[[ Entries supplied open ]]

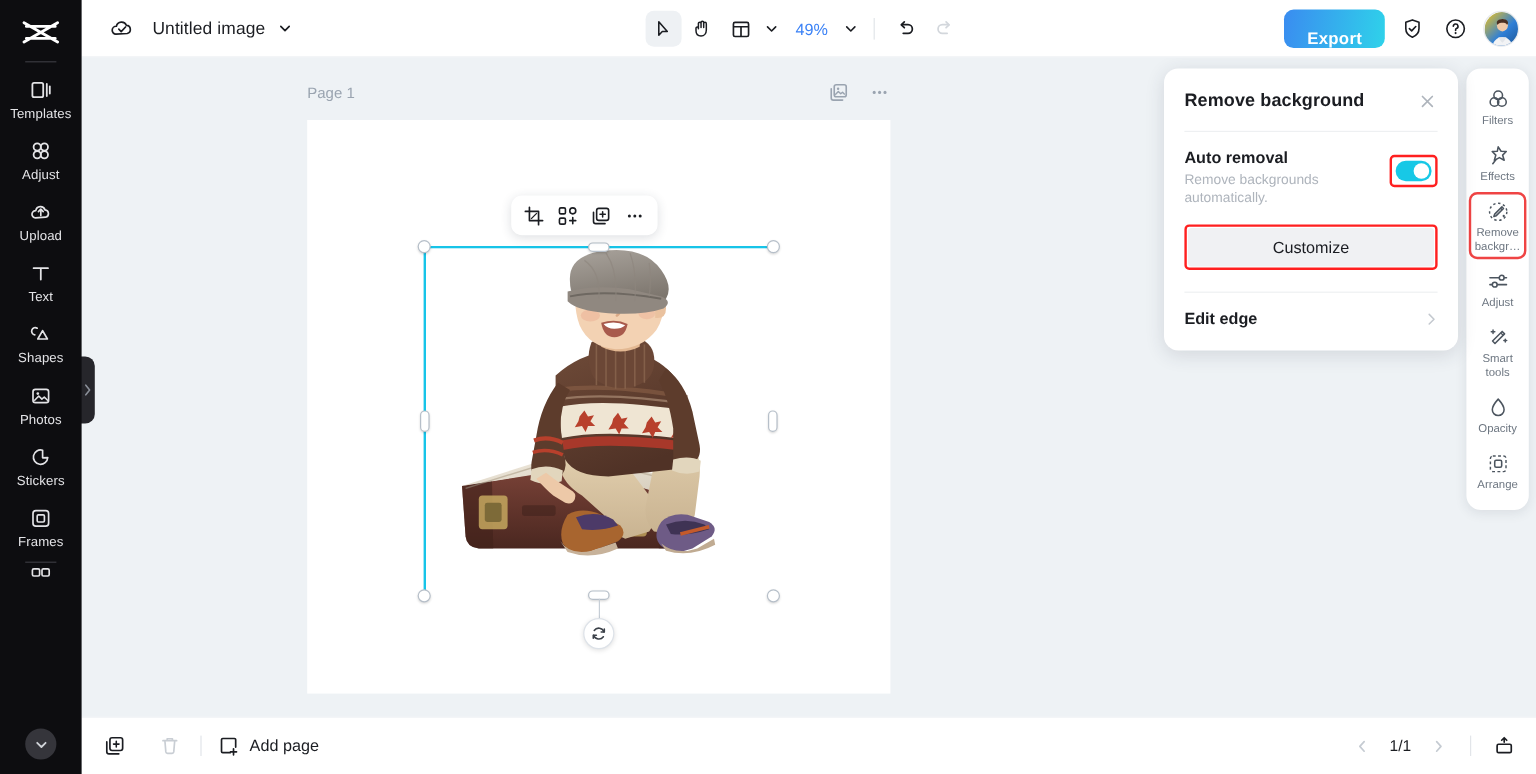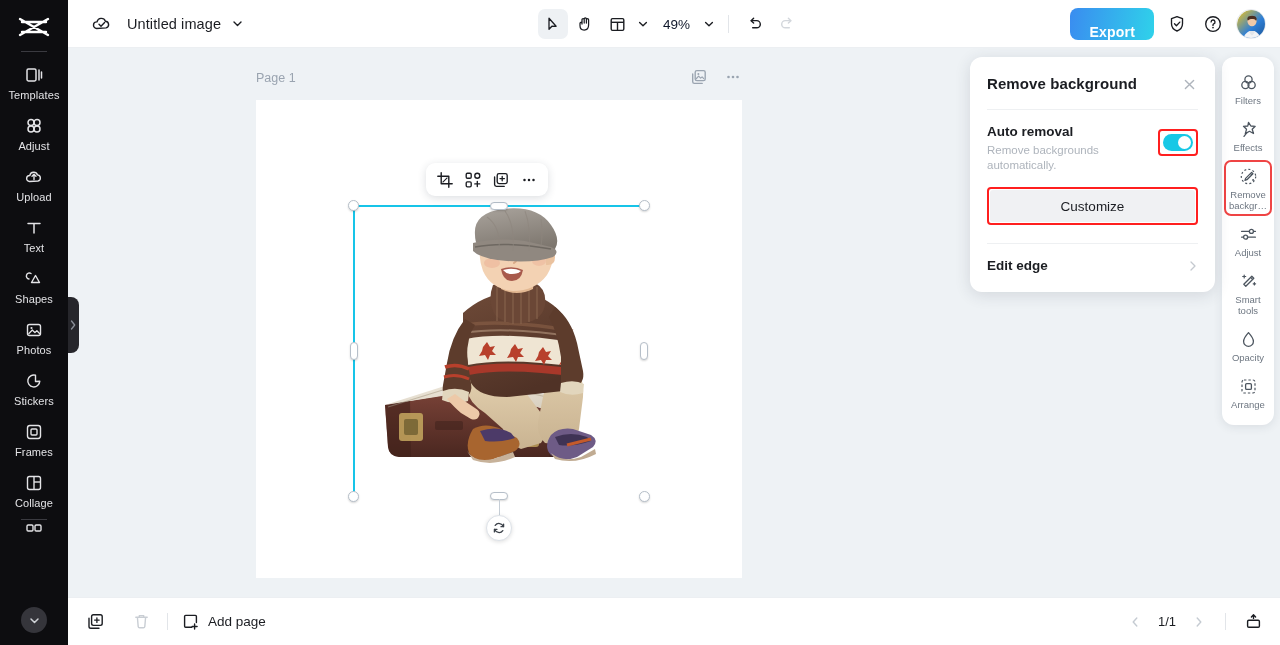--- a/index.html
+++ b/index.html
@@ -64,7 +64,7 @@
   }
   .tb-btn.active { background: #eef1f4; }
   .tb-caret { width: 17px; height: 26px; display: flex; align-items: center; justify-content: center; cursor: pointer; }
-  .zoom-val { font-size: 13.5px; color: #0f172a; margin-left: 10px; cursor: default; }
+  .zoom-val { font-size: 13.5px; color: #3b82f6; margin-left: 10px; cursor: default; }
   .tb-sep { width: 1px; height: 18px; background: #e2e5e9; margin: 0 9px; }
 
   .tb-right { position: absolute; right: 14px; top: 0; height: 48px; display: flex; align-items: center; gap: 10px; }

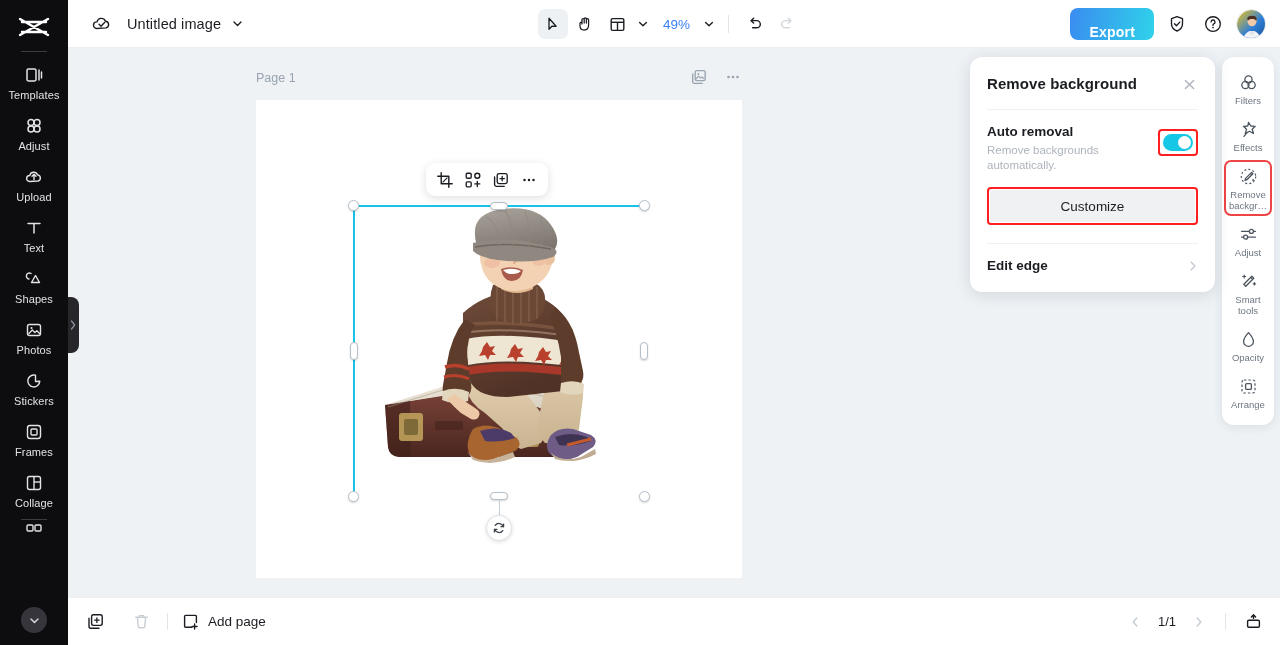--- a/index.html
+++ b/index.html
@@ -305,16 +305,6 @@
       <span class="ri-lbl">Frames</span>
     </div>
 
-    <div class="rail-item">
-      <span class="ri-ico">
-        <svg width="20" height="20" viewBox="0 0 20 20">
-            <rect x="3.5" y="3.5" width="13" height="13" rx="2" stroke="#e3e3e6" stroke-width="1.4" fill="none"></rect>
-            <line x1="10" y1="3.5" x2="10" y2="16.5" stroke="#e3e3e6" stroke-width="1.4"></line>
-            <line x1="10" y1="9" x2="16.5" y2="9" stroke="#e3e3e6" stroke-width="1.4"></line>
-          </svg>
-      </span>
-      <span class="ri-lbl">Collage</span>
-    </div>
 
     <div class="rail-bottom-div"></div>
     <div class="rail-clip">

[[ Entries supplied closed ]]

- [What is being asked]
Lines above that contain the string "span" make up the answer.

- [Your response]
       <span class="ri-lbl">Frames</span>
-      <span class="ri-ico">
-      </span>
-      <span class="ri-lbl">Collage</span>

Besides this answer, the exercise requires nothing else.